O atrativo das redes sociais para crianças e adolescentes é, justamente, a falta de controle de proibição. As redes sociais possibilitam a sensação de pertencimento a um lugar onde esses jovens conseguem expressar suas opiniões, ainda que equivocadas e preconceituosas.



Alternativas do bem


A Fiocruz oferece o projeto “Conexão sem Violência”, resultado da pesquisa “Internet: espaço de disseminação e de enfrentamento de violência contra crianças e adolescentes”. O projeto tem como foco analisar violências contra crianças e adolescentes que são praticadas e disseminadas na internet, e tenta propor iniciativas de prevenção. Dividido em três partes, ele abrange educação com castigos físicos, vazamento de materiais íntimos e desafios online (brincadeiras perigosas).
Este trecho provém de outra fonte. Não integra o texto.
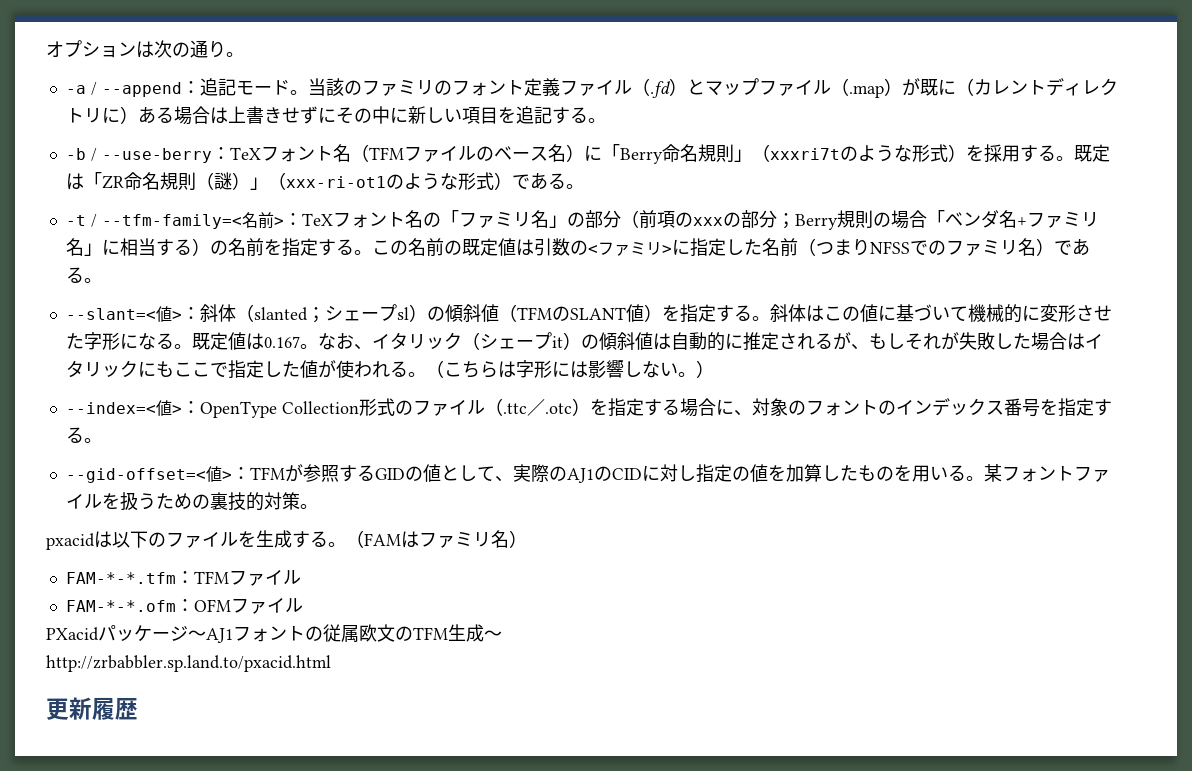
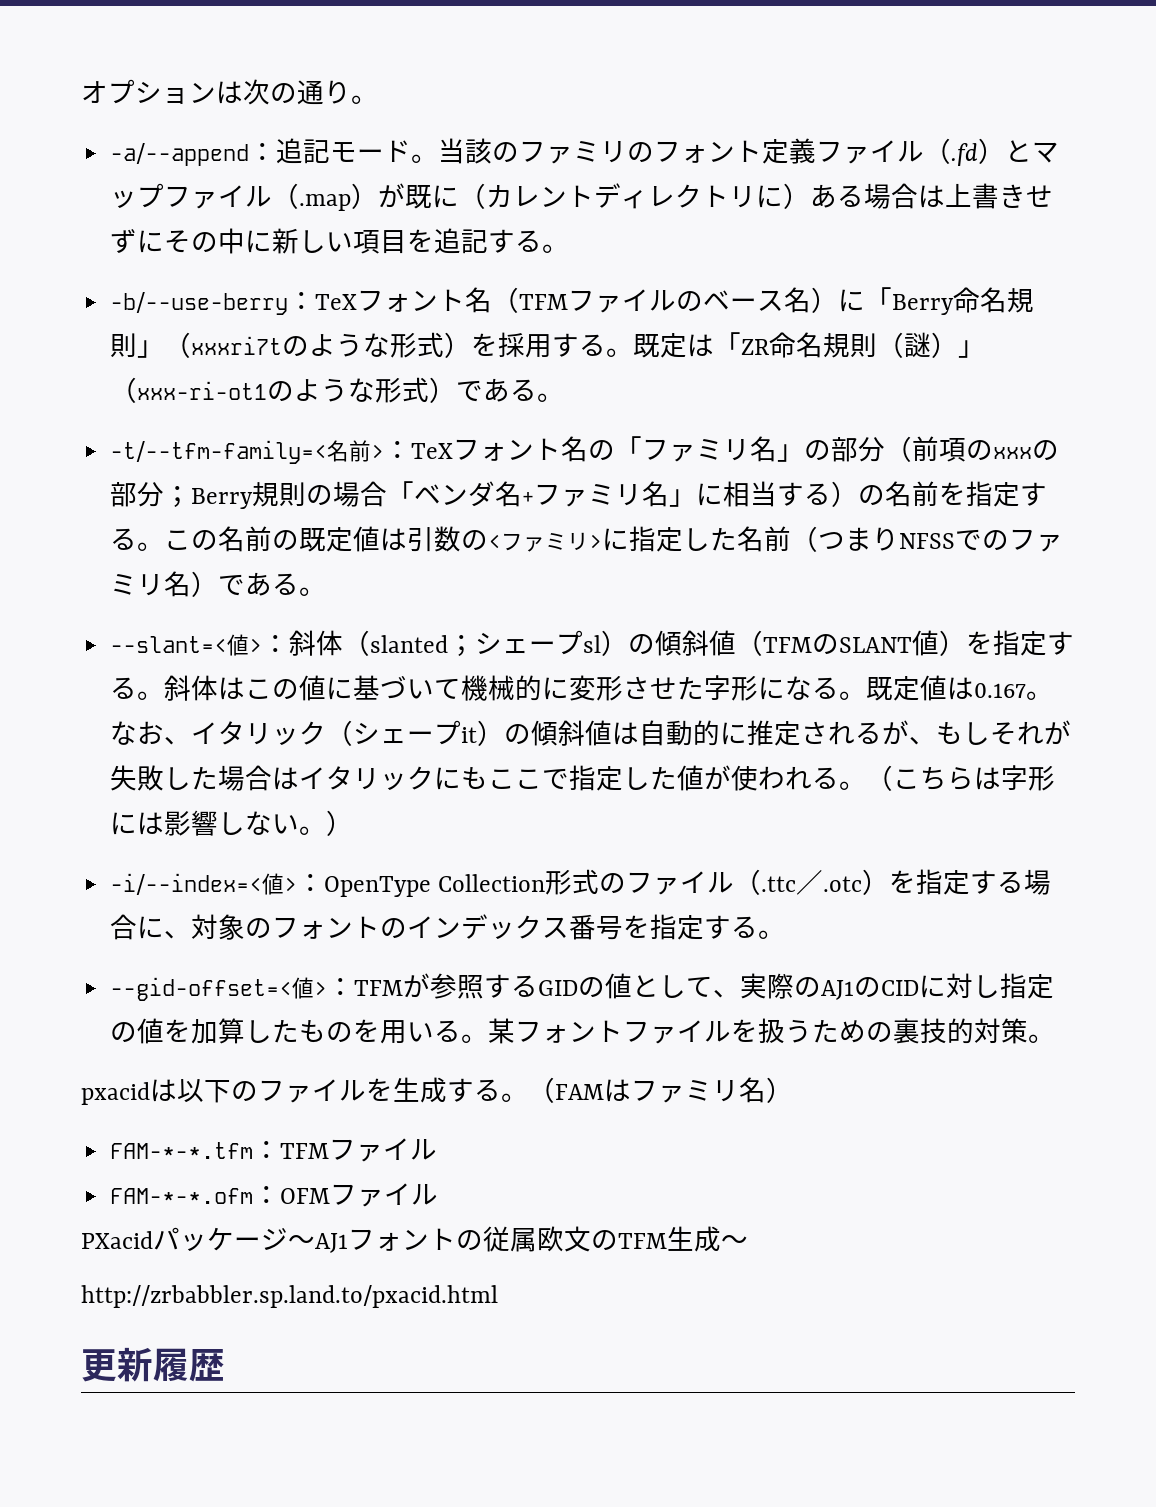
[65,82,182,97] -a / --append -> [110,143,250,166] -a/--append
[65,148,212,163] -b / --use-berry -> [110,292,289,315] -b/--use-berry
[65,214,242,229] -t / --tfm-family=< -> [110,440,328,464] -t/--tfm-family=<
[65,402,156,414] --index=< -> [110,873,263,895] -i/--index=<

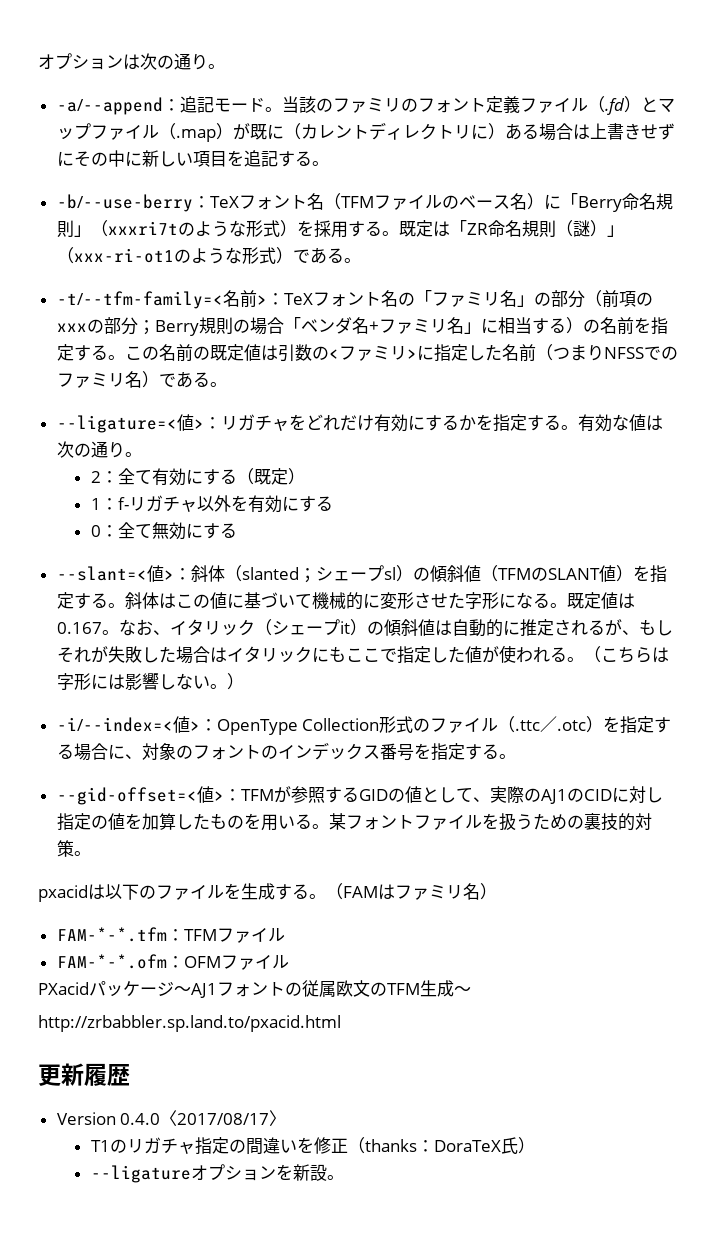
(327, 591) none -> [56,414,663,433] [56,441,142,458] [90,468,305,486] [90,495,333,513] [90,522,237,540] // --ligature=<値>：リガチャをどれだけ有効にするかを指定する。有効な値は次の通り。 // 2：全て有効にする（既定） // 1：f-リガチャ以外を有効にする // 0：全て無効にする
(225, 1365) none -> [56,1110,287,1126] [90,1137,535,1155] [90,1164,344,1183] // Version 0.4.0〈2017/08/17〉 // T1のリガチャ指定の間違いを修正（thanks：DoraTeX氏） // --ligatureオプションを新設。

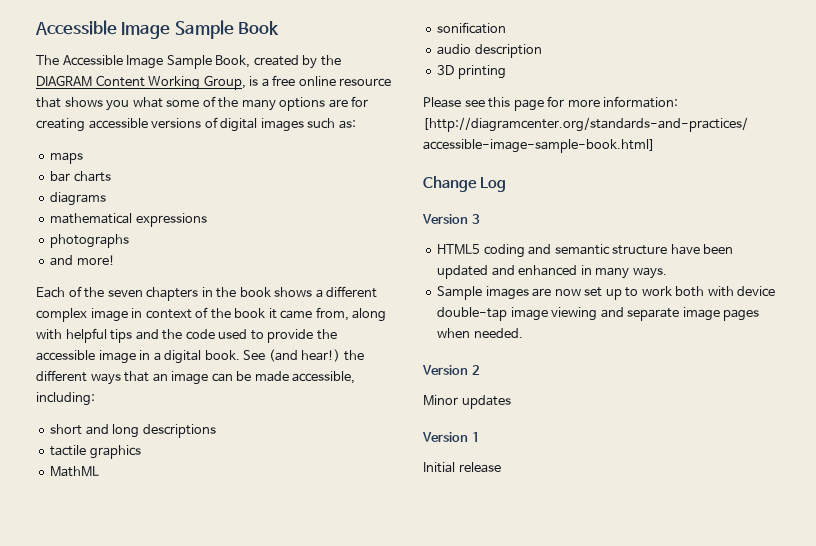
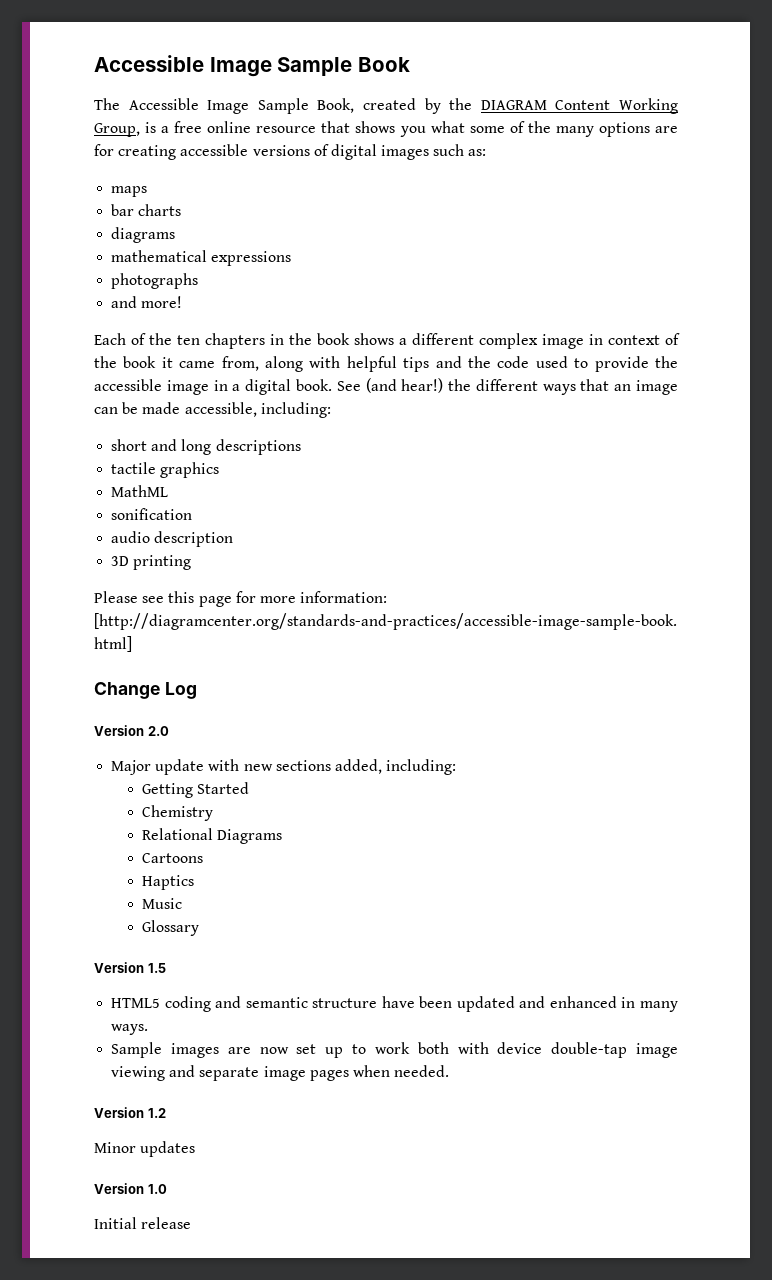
[107,290,143,297] seven -> [177,335,200,345] ten
[471,214,480,224] 3 -> [147,726,169,736] [111,759,457,775] [141,782,249,798] [141,805,213,821] [141,828,282,844] [141,853,203,863] [141,875,194,890] [141,898,182,909] [141,920,199,936] [94,962,166,973] 2.0 // Major update with new sections added, including: // Getting Started // Chemistry // Relational Diagrams // Cartoons // Haptics // Music // Glossary // Version 1.5
[471,365,480,375] 2 -> [147,1108,166,1118] 1.2
[471,432,480,442] 1 -> [147,1184,167,1194] 1.0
Já o Instagram oferece uma nova ferramenta que permite aos pais maior controle do perfil de seus filhos na rede social. Chamada de “Central da Família”, a ferramenta oferece acesso direto a informações importantes do perfil do filho, além de notificar toda vez que o jovem denunciar uma conta no aplicativo.


A SaferNet Brasil também realiza campanhas e projetos educacionais que atuam fundamentalmente na conscientização do uso ético e responsável da internet através de diferentes canais de comunicação, como Facebook, Youtube, Instagram, Tiktok e Twitter, com o intuito de disseminar informações e conscientizar o público sobre os desafios da segurança digital. A Safernet Brasil ainda atua em parceria com secretarias de educação, ministérios públicos, escolas, universidades, empresas e organizações de diferentes setores da sociedade para promover palestras, workshops e eventos de conscientização sobre o tema.


Bianca Orrico explica que a ONG trabalha desde 2005 para promover os direitos humanos e a segurança digital, buscando fornecer informações sobre como as pessoas podem se proteger na web e dessa forma, se prevenir de possíveis riscos nos ambientes digitais.


“Uma das principais ações é promover a conscientização através da elaboração e disseminação de materiais educativos, como vídeos, cartilhas, infográficos e palestras, que abordam tópicos como privacidade, segurança, ciberbullying, sextorsão e outros tipos de crimes e violações que podem ocorrer em espaços online”, finaliza a psicóloga.